1) 有機リン剤(dichlorvos, malathion),カーバメート剤(carbaryl),合成ピレスロイド混合剤(fenvalerate・malathion)のうち,合成ピレスロイド混合剤に対する感受性低下はほとんどみられなかったが,有機リン剤に対しては顕著な感受性低下が認められた。
2) Dichlorvosの抵抗性比は最大でも30倍強にとどまったのに対し,malathionのそれでは100倍に達する個体群も認められ,有機リン剤のなかでも薬剤の種類によって抵抗性の発達程度が異なった。

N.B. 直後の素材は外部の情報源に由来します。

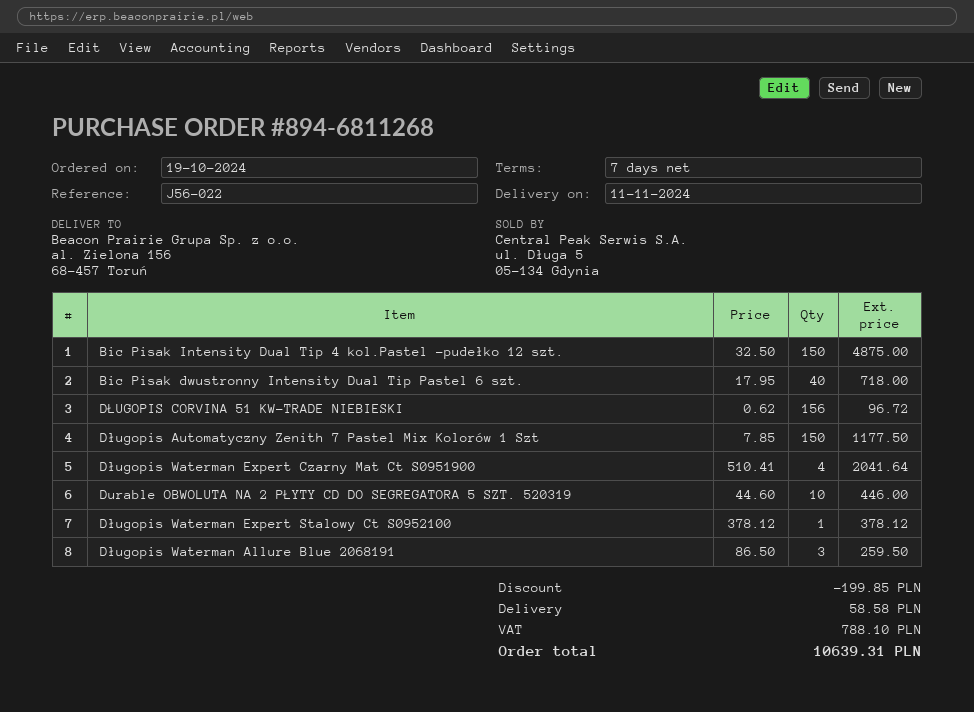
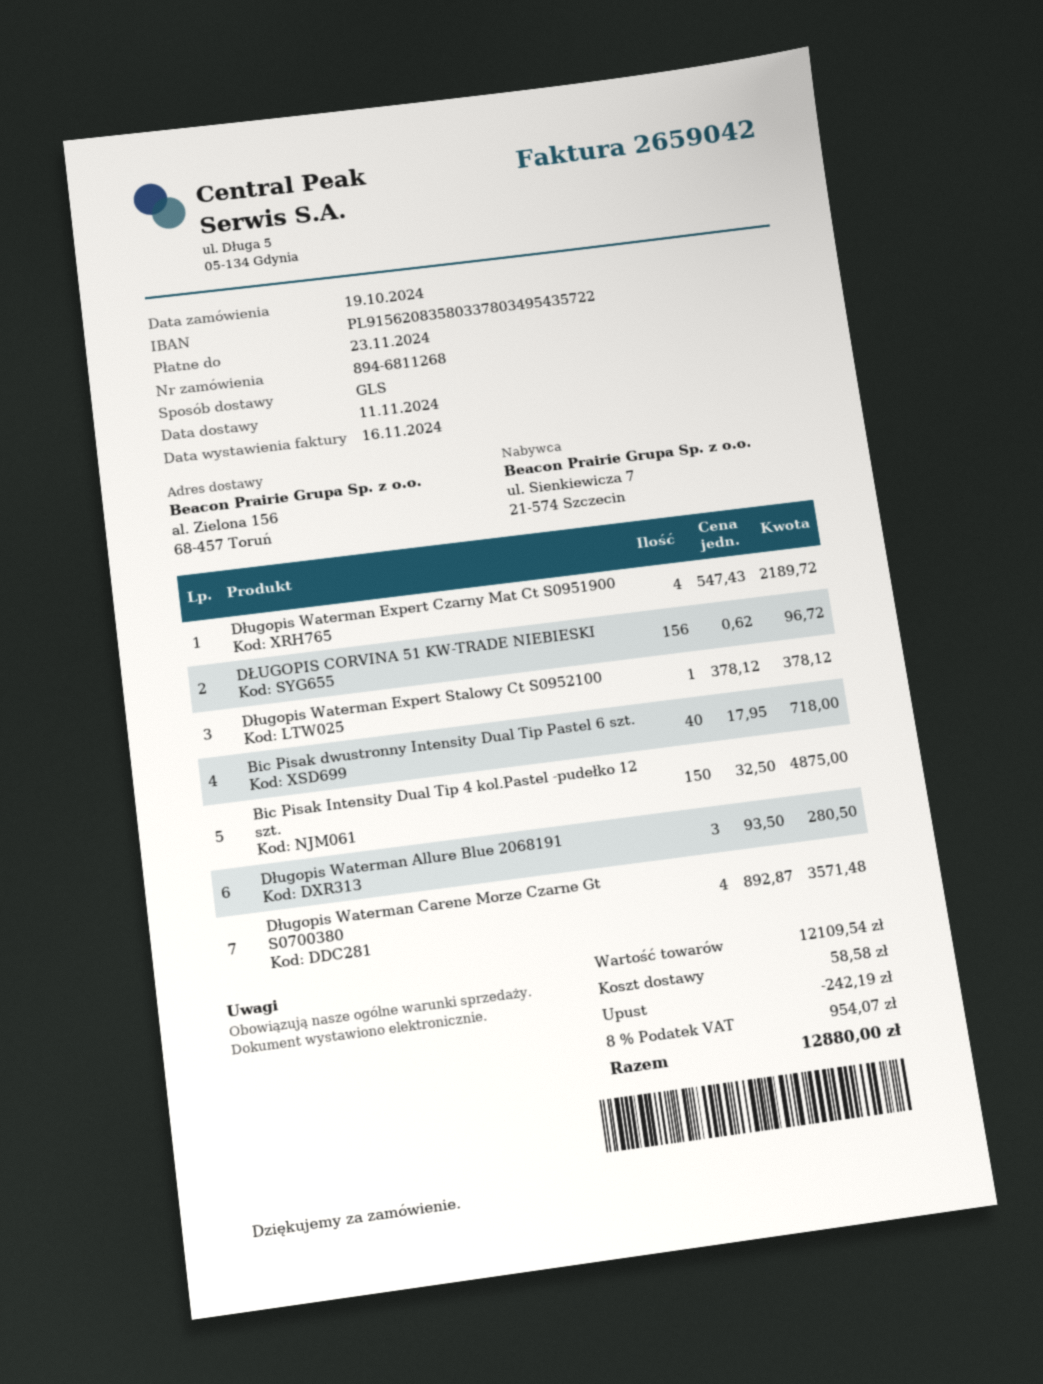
Długopis Automatyczny Zenith 7 Pastel Mix Kolorów 1 Szt: 150 x 7.85 = 1177.50 -> none
Długopis Waterman Expert Czarny Mat Ct S0951900: 4 x 510.41 = 2041.64 -> 4 x 547.43 = 2189.72
Durable OBWOLUTA NA 2 PŁYTY CD DO SEGREGATORA 5 SZT. 520319: 10 x 44.60 = 446.00 -> none
Długopis Waterman Allure Blue 2068191: 3 x 86.50 = 259.50 -> 3 x 93.50 = 280.50
Długopis Waterman Carene Morze Czarne Gt S0700380: none -> 4 x 892.87 = 3571.48
discount: 199.85 -> 242.19
tax: 788.10 -> 954.07
total: 10639.31 -> 12880.00

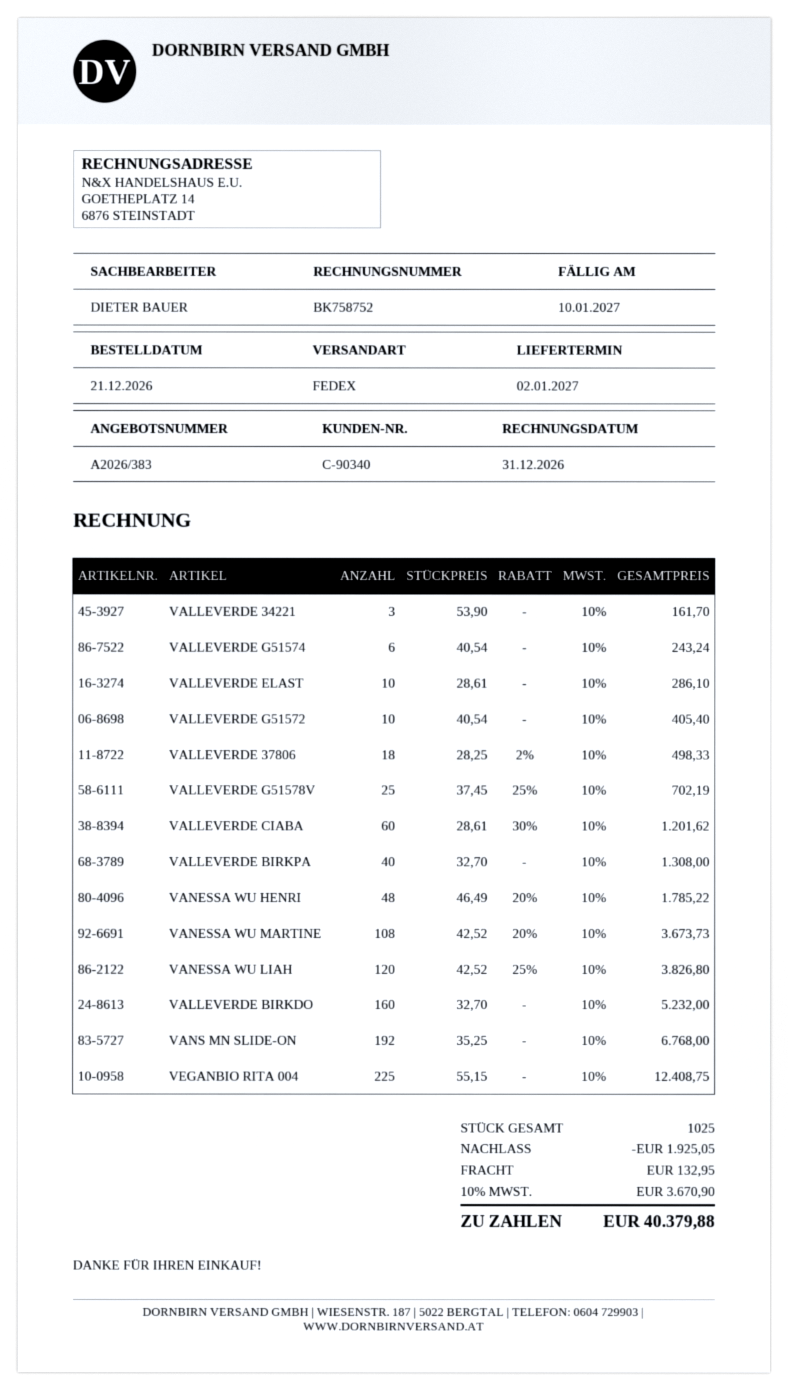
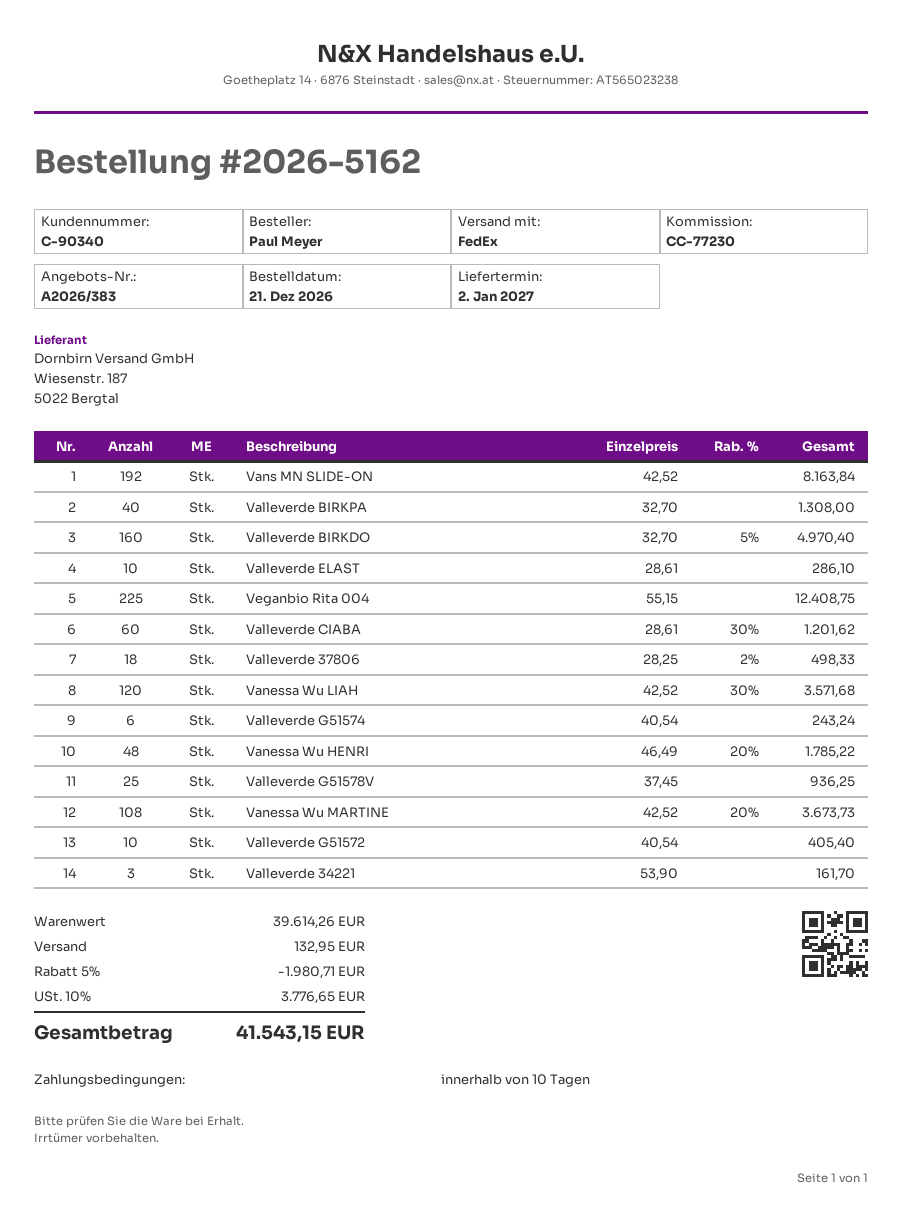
VALLEVERDE G51578V: 25 x 37.45 - 25% = 702.19 -> 25 x 37.45 = 936.25
VANESSA WU LIAH: 120 x 42.52 - 25% = 3826.80 -> 120 x 42.52 - 30% = 3571.68
VALLEVERDE BIRKDO: 160 x 32.70 = 5232.00 -> 160 x 32.70 - 5% = 4970.40
VANS MN SLIDE-ON: 192 x 35.25 = 6768.00 -> 192 x 42.52 = 8163.84
discount: 1925.05 -> 1980.71
tax: 10% = 3670.90 -> 10% = 3776.65
total: 40379.88 -> 41543.15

3) 有機リン剤に対する感受性低下の程度は,ウリ科作物,キク,イチゴから採集した個体群で大きく,ナス科作物,ムクゲ,ツルウメモドキから採集した個体群では小さい傾向がみられたが,感受性低下の程度と殺虫剤の使用回数には明確な関連が認められなかった。
4) エステラーゼ活性の個体頻度分布は寄主植物によって大きく異なり,ウリ科作物,キクおよびイチゴでは高活性個体の頻度が高く,ナス科作物,ムクゲ,ツルウメモドキでは低活性個体の頻度が高かった。
5) 薬剤感受性の検定およびエステラーゼ活性の測定結果から,本虫の薬剤抵抗性には寄主植物との関連が示唆された。
6) DichlorvosあるいはmalathionのLC50値は個体別に測定したエステラーゼ活性の平均値と正の相関を示した。